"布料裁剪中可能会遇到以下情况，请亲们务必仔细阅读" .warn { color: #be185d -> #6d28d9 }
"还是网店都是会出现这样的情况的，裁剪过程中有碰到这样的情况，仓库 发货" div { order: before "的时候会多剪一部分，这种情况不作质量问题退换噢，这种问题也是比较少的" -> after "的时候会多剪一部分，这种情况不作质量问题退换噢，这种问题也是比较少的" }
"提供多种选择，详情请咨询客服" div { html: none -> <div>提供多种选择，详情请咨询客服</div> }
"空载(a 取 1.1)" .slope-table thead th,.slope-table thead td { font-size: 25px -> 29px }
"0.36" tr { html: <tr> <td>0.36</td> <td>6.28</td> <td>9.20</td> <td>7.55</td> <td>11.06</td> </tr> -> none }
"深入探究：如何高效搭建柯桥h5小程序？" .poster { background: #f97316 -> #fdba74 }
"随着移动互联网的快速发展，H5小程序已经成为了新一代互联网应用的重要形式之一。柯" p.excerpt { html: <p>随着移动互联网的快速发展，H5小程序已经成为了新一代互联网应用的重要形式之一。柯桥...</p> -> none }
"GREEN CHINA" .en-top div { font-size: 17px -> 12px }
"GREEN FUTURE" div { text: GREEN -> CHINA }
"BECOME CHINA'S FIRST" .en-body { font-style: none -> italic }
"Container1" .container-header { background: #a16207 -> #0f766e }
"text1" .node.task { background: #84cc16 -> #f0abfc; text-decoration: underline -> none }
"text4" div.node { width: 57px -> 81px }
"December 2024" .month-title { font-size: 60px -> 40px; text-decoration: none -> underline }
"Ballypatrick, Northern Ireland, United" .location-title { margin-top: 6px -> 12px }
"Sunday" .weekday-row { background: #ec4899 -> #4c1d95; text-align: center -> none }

*TASK ITEM:*
Please find every line in the records that contains the word "html", and copy it out.

*EXERCISE OUTPUT:*
"提供多种选择，详情请咨询客服" div { html: none -> <div>提供多种选择，详情请咨询客服</div> }
"0.36" tr { html: <tr> <td>0.36</td> <td>6.28</td> <td>9.20</td> <td>7.55</td> <td>11.06</td> </tr> -> none }
"随着移动互联网的快速发展，H5小程序已经成为了新一代互联网应用的重要形式之一。柯" p.excerpt { html: <p>随着移动互联网的快速发展，H5小程序已经成为了新一代互联网应用的重要形式之一。柯桥...</p> -> none }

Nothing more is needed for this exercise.